3.1. Test Packet Type-P

 We recommend two Type-P parameters to be added to the factors that
 have impact on path performance measurements, namely packet length
 and payload type.  Carefully choosing these parameters can improve
 measurement methodologies in their continuity and repeatability when
 deployed in reactive paths.

Fabini & Morton Informational [Page 6] RFC 7312 Advanced Sampling August 2014

3.1.1. Multiple Test Packet Lengths

 Many instances of network characterization using IPPM metrics have
 relied on a single test packet length.  When testing to assess
 application performance or an aggregate of traffic, benchmarking
 methods have used a range of fixed lengths and frequently augmented
 fixed-size tests with a mixture of sizes, or Internet Mix (IMIX) as
 described in [RFC6985].
 Test packet length influences delay measurements, in that the IPPM
 one-way delay metric [RFC2679] includes serialization time in its
 first-bit to last-bit timestamping requirements.  However, different
 sizes can have a larger influence on link delay and link delay
 variation than serialization would explain alone.  This effect can be
 non-linear and change the instantaneous network performance when a
 different size is used, or the performance of packets following the
 size change.
 Repeatability is a main measurement methodology goal as stated in
 Section 6.2 of [RFC2330].  To eliminate packet length as a potential
 measurement uncertainty factor, successive measurements must use
 identical traffic patterns.  In practice, a combination of random
 payload and random start time can yield representative results as
 illustrated in [IRR].

3.1.2. Test Packet Payload Content Optimization

 The aim for efficient network resource use has resulted in deployment
 of server-only or client-server lossless or lossy payload compression
 techniques on some links or paths.  These optimizers attempt to
 compress high-volume traffic in order to reduce network load.  Files
 are analyzed by application-layer parsers, and parts (like comments)
 might be dropped.  Although typically acting on HTTP or JPEG files,
 compression might affect measurement packets, too.  In particular,
 measurement packets are qualified for efficient compression when they
 use standard plain-text payload.  We note that use of transport-layer
 encryption will counteract the deployment of network-based analysis
 and may reduce the adoption of payload optimizations, however.
 IPPM-conforming measurements should add packet payload content as a
 Type-P parameter, which can help to improve measurement determinism.
 Some packet payloads are more susceptible to compression than others,
 but optimizers in the measurement path can be out ruled by using
 incompressible packet payload.  This payload content could be
 supplied by a pseudo-random sequence generator or by using part of a
 compressed file (e.g., a part of a ZIP compressed archive).

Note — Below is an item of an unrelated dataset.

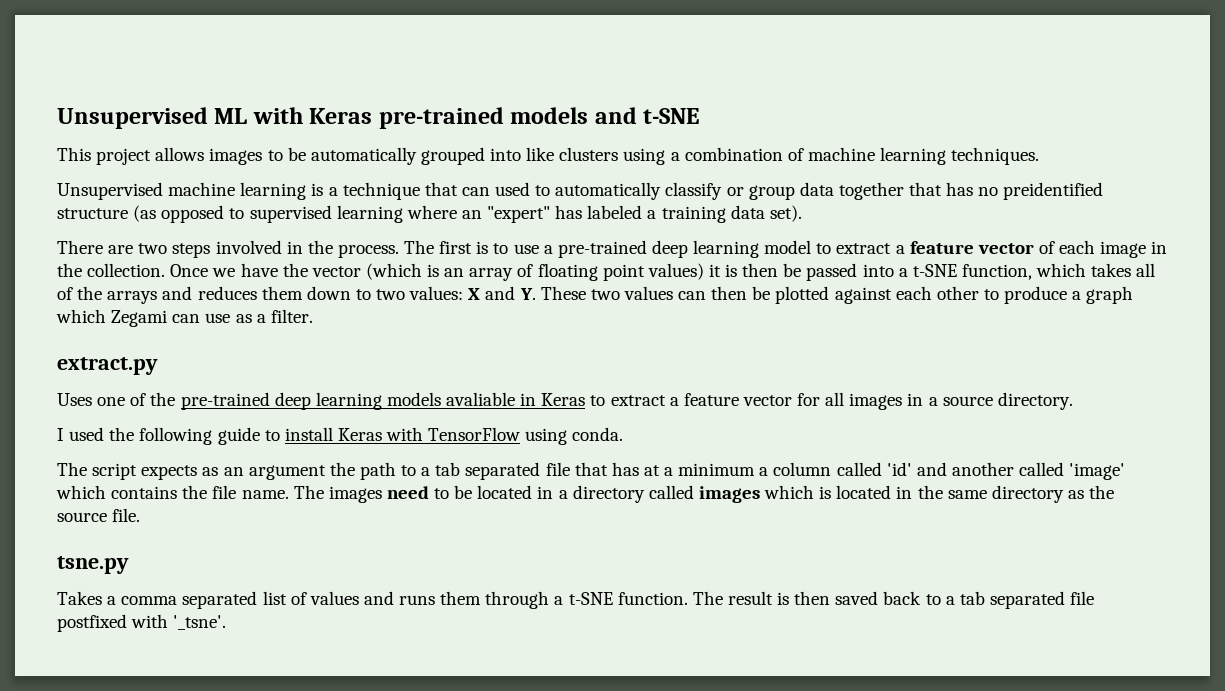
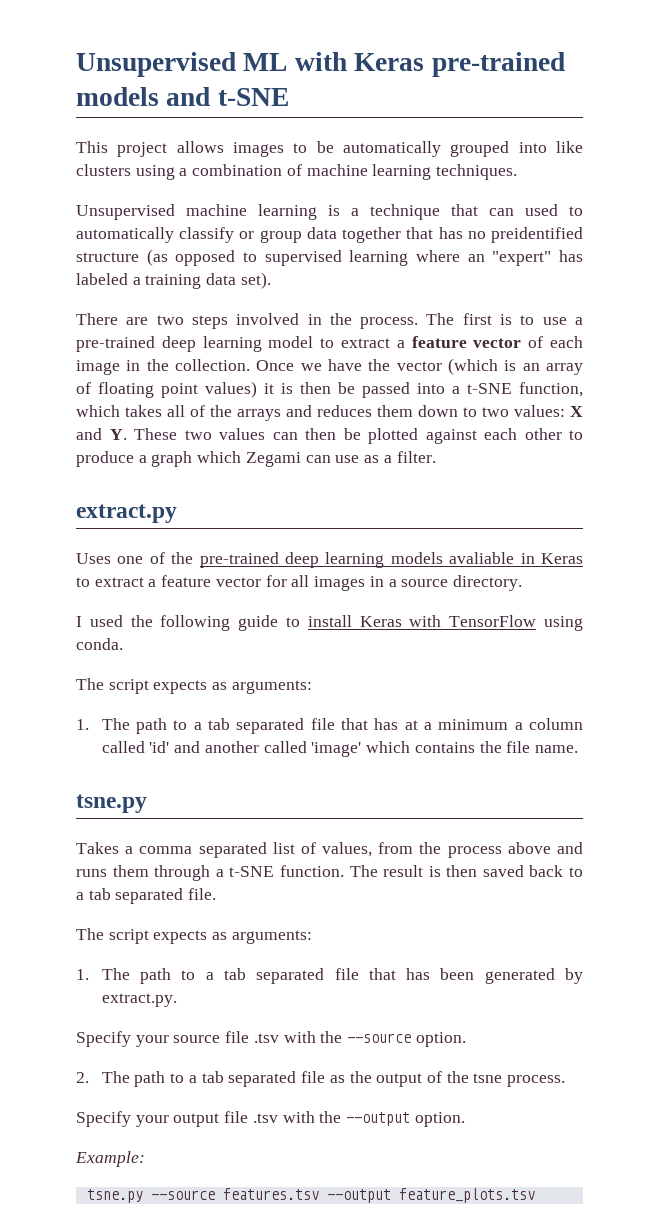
[223,462,355,480] an argument the -> [231,680,312,694] [76,718,130,730] arguments: // 1. The
[293,485,1115,503] [57,508,141,522] The images need to be located in a directory called images which is located in the same directory as the source file. -> (579, 749) none
[309,591,359,605] values -> [322,842,551,858] values, from the process above
[1070,591,1095,605] [57,614,227,632] file postfixed with '_tsne'. -> [188,888,217,900] [76,928,312,944] [76,968,584,984] [101,993,177,1007] [76,1031,466,1047] [76,1071,566,1087] [76,1111,465,1127] [75,1151,145,1167] [86,1188,535,1203] file. // The script expects as arguments: // 1. The path to a tab separated file that has been generated by extract.py. // Specify your source file .tsv with the --source option. // 2. The path to a tab separated file as the output of the tsne process. // Specify your output file .tsv with the --output option. // Example: // tsne.py --source features.tsv --output feature_plots.tsv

Fabini & Morton Informational [Page 7] RFC 7312 Advanced Sampling August 2014

 Optimization can go beyond the scope of one single data or
 measurement stream.  Many more client- or network-centric
 optimization technologies have been proposed or standardized so far,
 including Robust Header Compression (ROHC) and Voice over IP
 aggregation as presented, for instance, in [EEAW].  Where
 optimization is feasible and valuable, many more of these
 technologies may follow.  As a general observation, the more
 concurrent flows an intermediate host treats and the longer the paths
 shared by flows are, the higher becomes the incentive of hosts to
 aggregate flows belonging to distinct sources.  Measurements should
 consider this potential additional source of uncertainty with respect
 to repeatability.  Aggregation of flows in networking devices can,
 for instance, result in reciprocal timing and performance influence
 of these flows, which may exceed typical reciprocal queueing effects
 by orders of magnitude.

3.2. Packet History

 Recent packet history and instantaneous data rate influence
 measurement results for reactive links supporting on-demand capacity
 allocation.  Measurement uncertainty may be reduced by knowledge of
 measurement packet history and total host load.  Additionally, small
 changes in history, e.g., because of lost packets along the path, can
 be the cause of large performance variations.
 For instance, delay in reactive 3G networks like High Speed Packet
 Access (HSPA) depends to a large extent on the test traffic data
 rate.  The reactive resource allocation strategy in these networks
 affects the uplink direction in particular.  Small changes in data
 rate can be the reason of more than a 200% increase in delay,
 depending on the specific packet size.  A detailed theoretical and
 practical analysis of Radio Resource Control (RRC) link transitions,
 which can cause such behavior in Universal Mobile Terrestrial System
 (UMTS) networks, is presented, e.g., in [RRC].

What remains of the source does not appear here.